(Detected change data)
────────

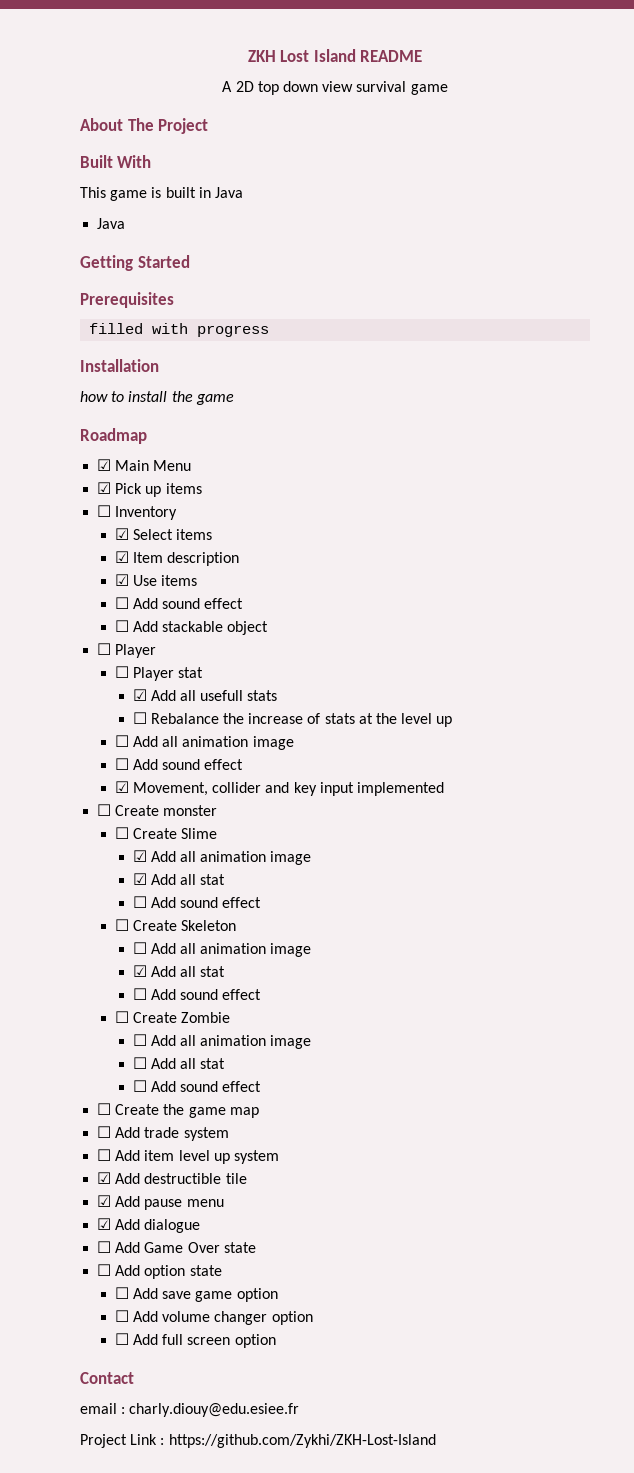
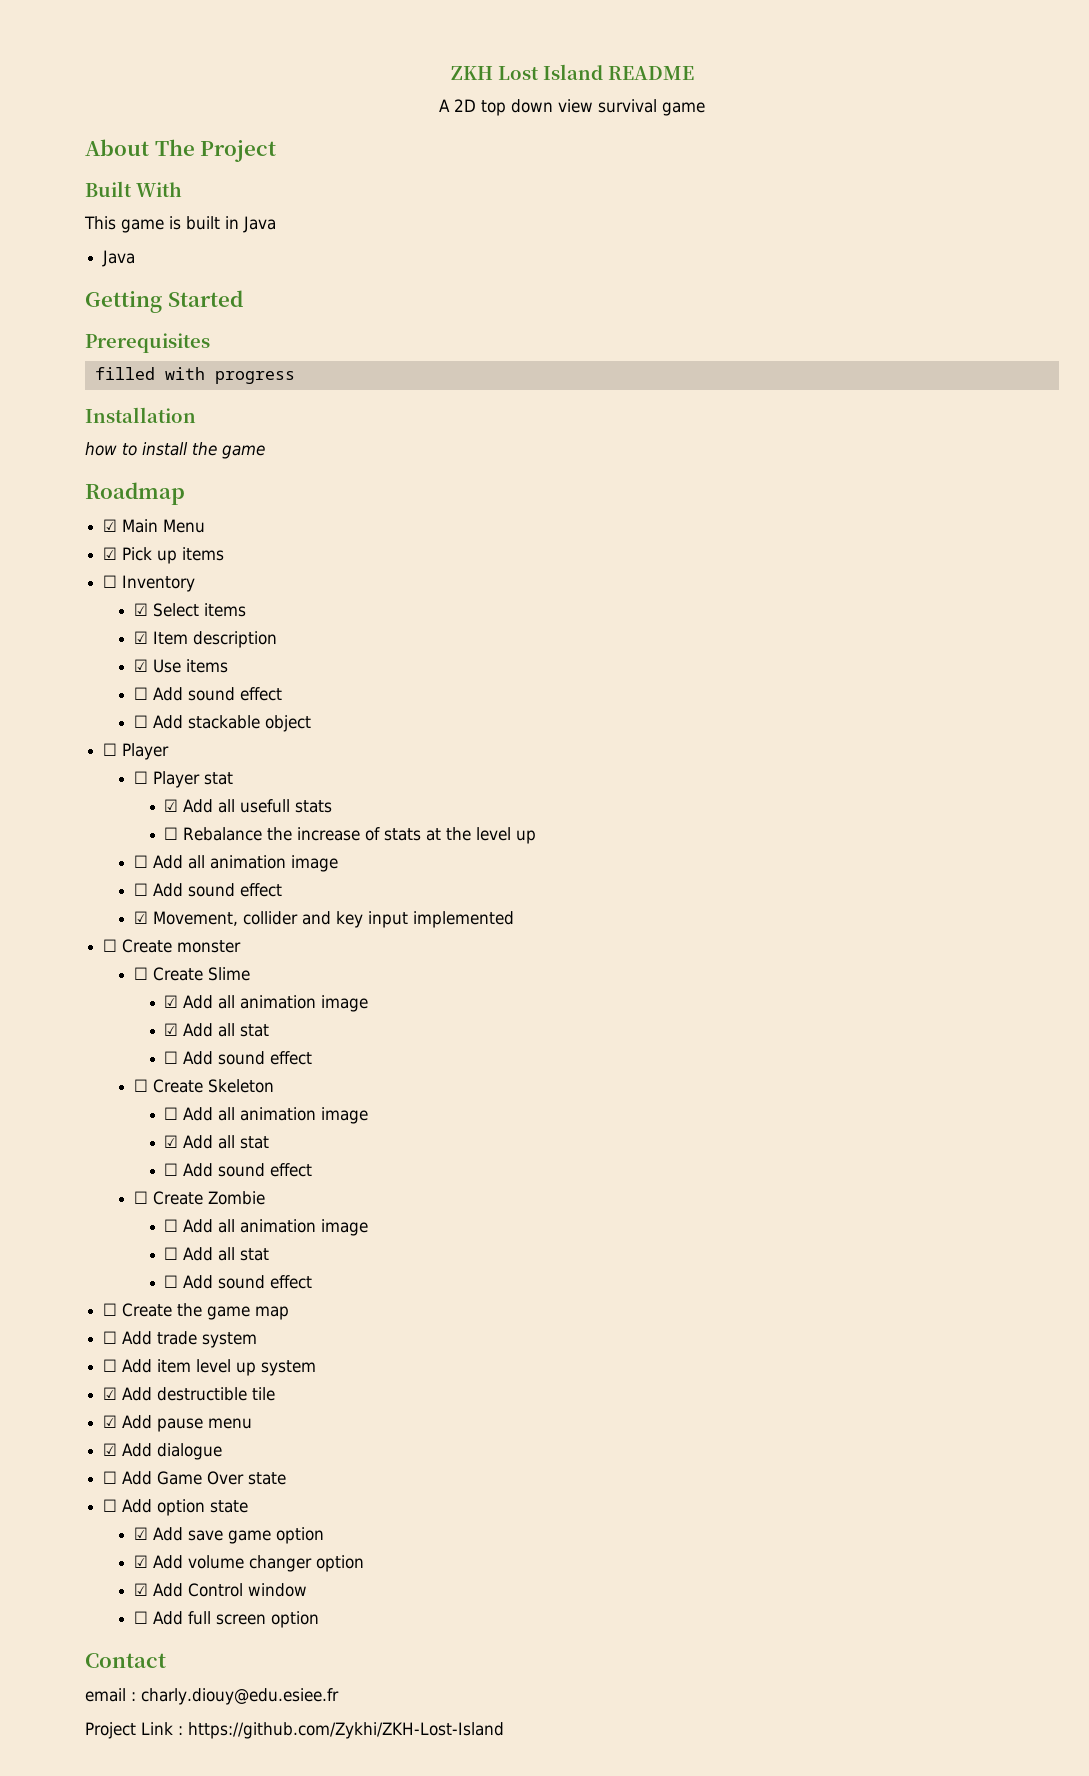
[114,1287,129,1299] ☐ -> [133,1527,148,1540] ☑
[114,1310,129,1322] ☐ -> [133,1555,148,1568] ☑
(313, 1318) none -> [133,1583,307,1597] // ☑ Add Control window

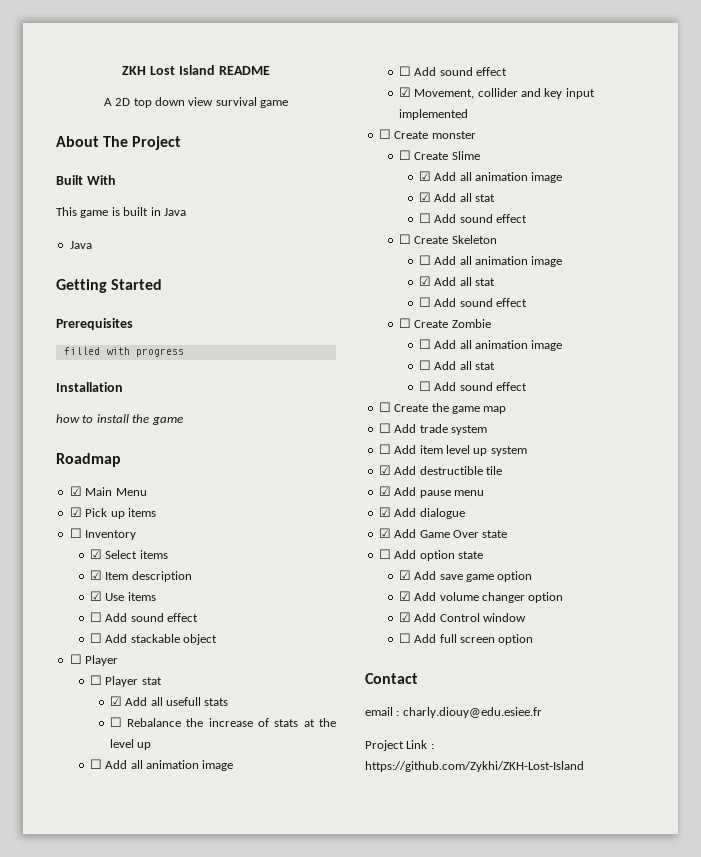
[103,1471,118,1484] ☐ -> [378,528,391,538] ☑

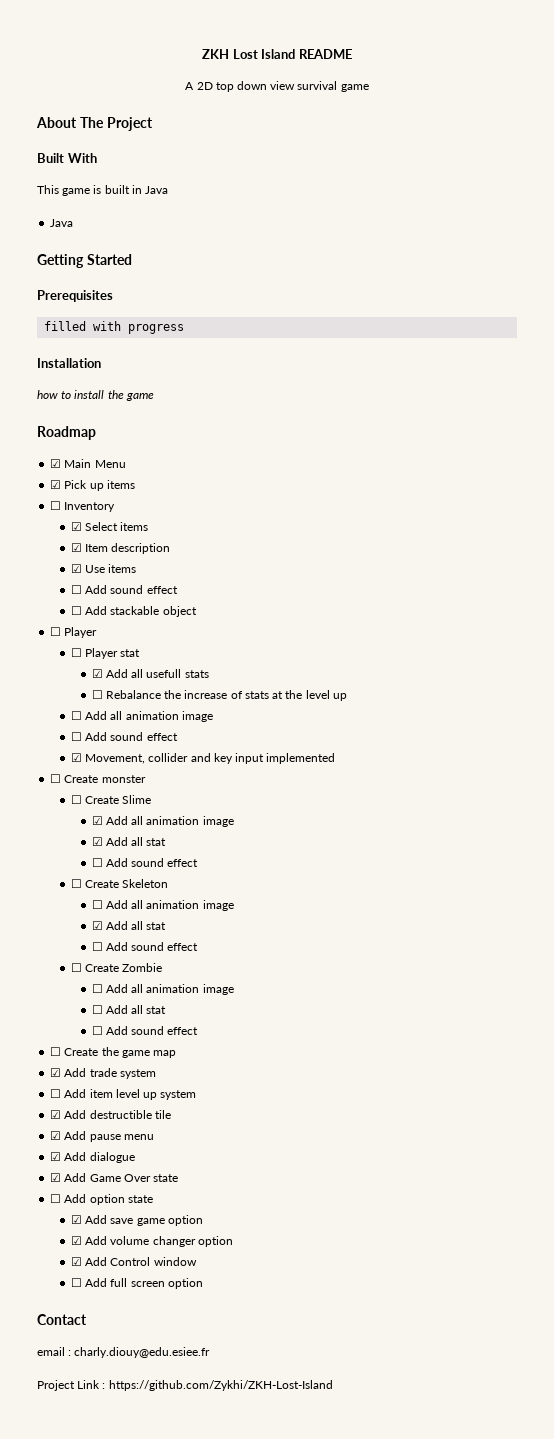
[378,423,391,433] ☐ -> [50,1068,62,1077] ☑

────────

- Work instructions -
The records above should be copied word for word, with the pictures left out.

- Exercise answer -
[114,1287,129,1299] ☐ -> [133,1527,148,1540] ☑
[114,1310,129,1322] ☐ -> [133,1555,148,1568] ☑
(313, 1318) none -> [133,1583,307,1597] // ☑ Add Control window

[103,1471,118,1484] ☐ -> [378,528,391,538] ☑

[378,423,391,433] ☐ -> [50,1068,62,1077] ☑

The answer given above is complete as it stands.